Boeing Co. is deepening its intrusion on suppliers’ turf by teaming up with France’s Safran SA to design and build auxiliary power units, the compact turbines tucked below a jetliner’s tail that are used to start its main engines and provide power on the ground.
The 50-50 partnership will be based in the U.S., the companies said in a statement Monday. The deal is expected to close later this year, pending regulatory approval. Financial terms weren’t disclosed.
The strategy brings the world’s largest aerospace company into a closer partnership with Paris-based Safran to challenge United Technologies Corp. and Honeywell International Inc., the leading manufacturers of the auxiliary power units, or APUs. Safran already provides the main engines for Boeing’s 737 narrow-body aircraft through a venture with General Electric Co.
“The big loser here is Honeywell,” said consultant Kevin Michaels, managing director of AeroDynamic Advisory. “The APU is the largest portion of your gas-turbine portfolio and your biggest customer is now going to be competing with you.”
United Technologies is cushioned against potential sales loss to Boeing, Michaels said, since its Pratt & Whitney unit is a major manufacturer of jet engines in addition to the APUs. “There are economies of scale for a gas-turbine manufacturer,” he said.
Boeing rose 1.1% to $360.73 at the close of trading in New York. Safran fell 1.3% to 102.35 euros in Paris. United Technologies rose less than 1%, while Honeywell was little changed.
The venture bolsters Boeing’s push into vertical integration, as it targets certain work handled by suppliers. That’s a reverse of the outsourcing strategy that peaked with design and manufacturing work on its 787 Dreamliner a decade ago. Boeing is re-engineering the production system for a proposed mid-range model to make money over a plane’s typical commercial life of 30 years.
Boeing created a division last year to reap more sales of higher-margin services, from parts distribution to retrofitting aircraft.
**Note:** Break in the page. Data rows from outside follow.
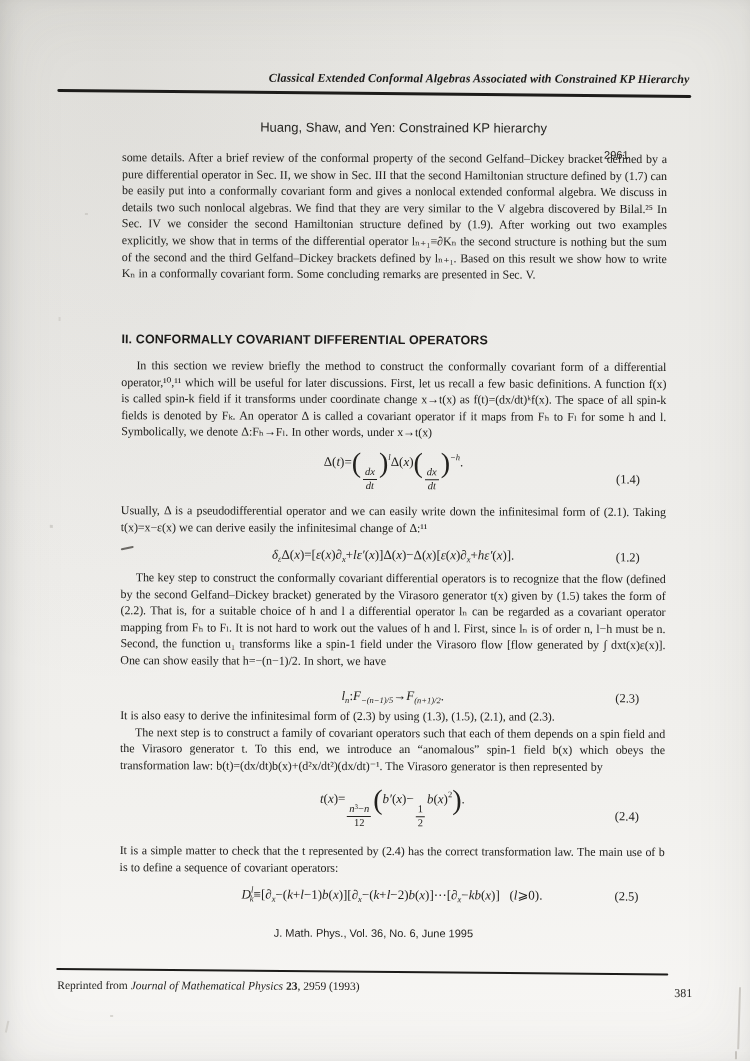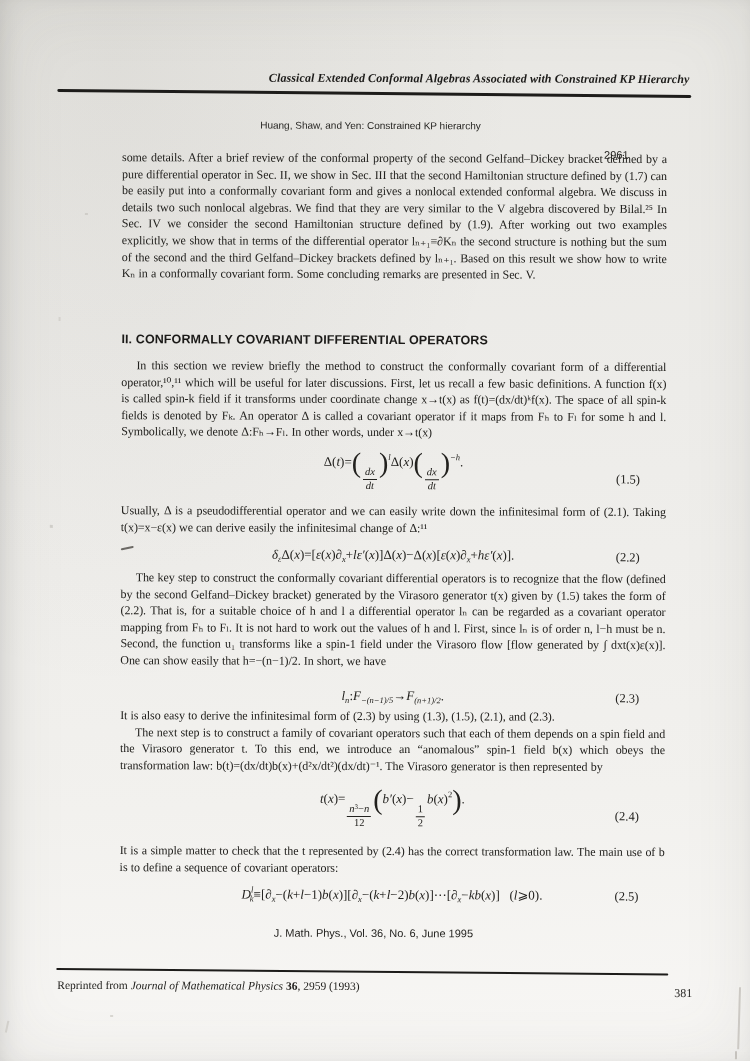--- a/index.html
+++ b/index.html
@@ -16,21 +16,21 @@
 
   .running-title{
     position:absolute;top:71px;right:62px;
     font-size:12px;font-weight:bold;font-style:italic;letter-spacing:0.1px;
     color:#1c1b19;white-space:nowrap;
   }
   .rule{position:absolute;background:#1d1c1a;}
   .rule.header{left:56px;top:90px;width:634px;height:2.5px;transform:rotate(0.35deg);transform-origin:left center;border-radius:2px;}
   .rule.footer{left:58px;top:969px;width:612px;height:2px;transform:rotate(0.33deg);transform-origin:left center;border-radius:2px;}
 
-  .byline{position:absolute;top:120px;left:259px;font-family:"Liberation Sans","DejaVu Sans",sans-serif;font-size:10px;color:#262522;white-space:nowrap;}
+  .byline{position:absolute;top:120px;left:259px;font-family:"Liberation Sans","DejaVu Sans",sans-serif;font-size:13px;color:#262522;white-space:nowrap;}
   .pageno-top{position:absolute;top:120px;left:603px;font-family:"Liberation Sans","DejaVu Sans",sans-serif;font-size:11px;color:#262522;margin-top:28px;}
 
   .block{position:absolute;left:121px;width:545px;}
   p.body{
     margin:0;font-size:12px;line-height:16.6px;text-align:justify;
     letter-spacing:-0.08px;word-spacing:0.3px;color:#22211e;
   }
   p.body.indent{text-indent:15px;}
 
   h2.sec{
@@ -85,30 +85,30 @@
     </div>
 
     <div class="eq tall" style="top:456px">
       <span class="eq-body"><span>Δ(</span><span class="it">t</span><span>)=</span><span class="bigp">(</span><span class="frac">
             <span class="num"><span class="it">dx</span></span>
             <span class="den"><span class="it">dt</span></span>
           </span><span class="bigp">)</span><span class="sup it">l</span><span>Δ(</span><span class="it">x</span><span>)</span><span class="bigp">(</span><span class="frac">
             <span class="num"><span class="it">dx</span></span>
             <span class="den"><span class="it">dt</span></span>
           </span><span class="bigp">)</span><span class="sup it">−h</span><span>.</span></span>
-      <span class="eq-no">(1.5)</span>
+      <span class="eq-no">(1.4)</span>
     </div>
 
     <div class="block" style="top:503px">
       <p class="body">Usually, Δ is a pseudodifferential operator and we can easily write down the infinitesimal form of (2.1). Taking t(x)=x−ε(x) we can derive easily the infinitesimal change of Δ:¹¹</p>
     </div>
 
     <div class="eq" style="top:547px;height:20px">
       <span class="eq-body"><span class="it">δ</span><span class="sub it">ε</span><span>Δ(</span><span class="it">x</span><span>)=[</span><span class="it">ε</span><span>(</span><span class="it">x</span><span>)∂</span><span class="sub it">x</span><span>+</span><span class="it">lε′</span><span>(</span><span class="it">x</span><span>)]Δ(</span><span class="it">x</span><span>)−Δ(</span><span class="it">x</span><span>)[</span><span class="it">ε</span><span>(</span><span class="it">x</span><span>)∂</span><span class="sub it">x</span><span>+</span><span class="it">hε′</span><span>(</span><span class="it">x</span><span>)].</span></span>
-      <span class="eq-no">(2.2)</span>
+      <span class="eq-no">(1.2)</span>
     </div>
 
     <div class="block" style="top:570px">
       <p class="body indent">The key step to construct the conformally covariant differential operators is to recognize that the flow (defined by the second Gelfand–Dickey bracket) generated by the Virasoro generator t(x) given by (1.5) takes the form of (2.2). That is, for a suitable choice of h and l a differential operator lₙ can be regarded as a covariant operator mapping from Fₕ to Fₗ. It is not hard to work out the values of h and l. First, since lₙ is of order n, l−h must be n. Second, the function u₁ transforms like a spin-1 field under the Virasoro flow [flow generated by ∫ dxt(x)ε(x)]. One can show easily that h=−(n−1)/2. In short, we have</p>
     </div>
 
     <div class="eq" style="top:688px;height:20px">
       <span class="eq-body"><span class="it">l</span><span class="sub it">n</span><span>:</span><span class="it">F</span><span class="sub it">−(n−1)/5</span><span>→</span><span class="it">F</span><span class="sub it">(n+1)/2</span><span>.</span></span>
       <span class="eq-no">(2.3)</span>
     </div>
@@ -136,21 +136,21 @@
     <div class="eq" style="top:885px;height:22px">
       <span class="eq-body"><span class="it">D</span><span class="sup it">l</span><span class="sub it tuck">k</span><span>≡[∂</span><span class="sub it">x</span><span>−(</span><span class="it">k</span><span>+</span><span class="it">l</span><span>−1)</span><span class="it">b</span><span>(</span><span class="it">x</span><span>)][∂</span><span class="sub it">x</span><span>−(</span><span class="it">k</span><span>+</span><span class="it">l</span><span>−2)</span><span class="it">b</span><span>(</span><span class="it">x</span><span>)]⋯[∂</span><span class="sub it">x</span><span>−</span><span class="it">kb</span><span>(</span><span class="it">x</span><span>)]</span><span>&nbsp;&nbsp;&nbsp;(</span><span class="it">l</span><span>⩾0).</span></span>
       <span class="eq-no">(2.5)</span>
     </div>
 
     <div class="footer-journal">J. Math. Phys., Vol. 36, No. 6, June 1995</div>
 
     <div class="rule footer"></div>
 
     <div class="reprint">
-      <span>Reprinted from </span><span class="jn">Journal of Mathematical Physics </span><span class="vol">36</span><span>, 2959 (1993)</span>
+      <span>Reprinted from </span><span class="jn">Journal of Mathematical Physics </span><span class="vol">23</span><span>, 2959 (1993)</span>
     </div>
 
     <div class="pageno-bottom">381</div>
 
     <div class="artifact" style="left:121px;top:548px;width:13px;height:2px;background:#55524e;transform:rotate(-12deg);opacity:.85;border-radius:1px;"></div>
     <div class="artifact" style="left:84px;top:214px;width:3px;height:2px;background:#cfcdc8;"></div>
     <div class="artifact" style="left:58px;top:318px;width:2px;height:4px;background:#d4d2cd;"></div>
     <div class="artifact" style="left:50px;top:526px;width:3px;height:3px;background:#d0cec9;"></div>
     <div class="artifact" style="left:740px;top:986px;width:2px;height:62px;background:#ccc9c4;transform:rotate(1.5deg);"></div>
     <div class="artifact" style="left:737px;top:1050px;width:2px;height:8px;background:#c5c2bd;"></div>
Chief Executive Officer Dennis Muilenburg has set a goal of more than tripling revenue at the unit to $50 billion within a decade.
“We don’t need to be vertical everywhere, but there are some key areas where we want to be vertical for the future where it’s going to create better product value or it’s going to create life-cycle value to grow services,” Muilenburg told a Bernstein conference last week. “We still need a world-class supply chain to go with that.”
Boeing is already building the carbon-composite wings for its new 777X jetliner, forming a venture that manufactures high-end aircraft seating and creating a business that focuses on avionics, the communications and computer equipment that serve as the brains of an aircraft.
The strategy has contributed to a wave of supplier consolidation, including United Technologies’ pending $23 billion takeover of Rockwell Collins Inc., a major avionics manufacturer.
The new vertical businesses sprouting within Boeing may also position the company for trends that could reshape aviation in the 2020s, from battery-powered aircraft to critical pilot shortages, Michaels said.
Boeing’s avionics business would be a profit center if the planemaker hones artificial intelligence so jetliners can be flown by a single pilot, he said. The auxiliary power units provide a critical backup for hybrid-electric planes being developed by Boeing-backed Zunum Aero.
The near-term profit outlook for the new Boeing-Safran partnership is less certain. Customers of the so-called 797 would “revolt” if Boeing required them to purchase its power unit instead of giving them a choice, Michaels said. He doesn’t see much windfall for the services division, either.
“The whole APU overhaul market is about $1.5 billion a year, and that’s split all kinds of ways,” Michaels said.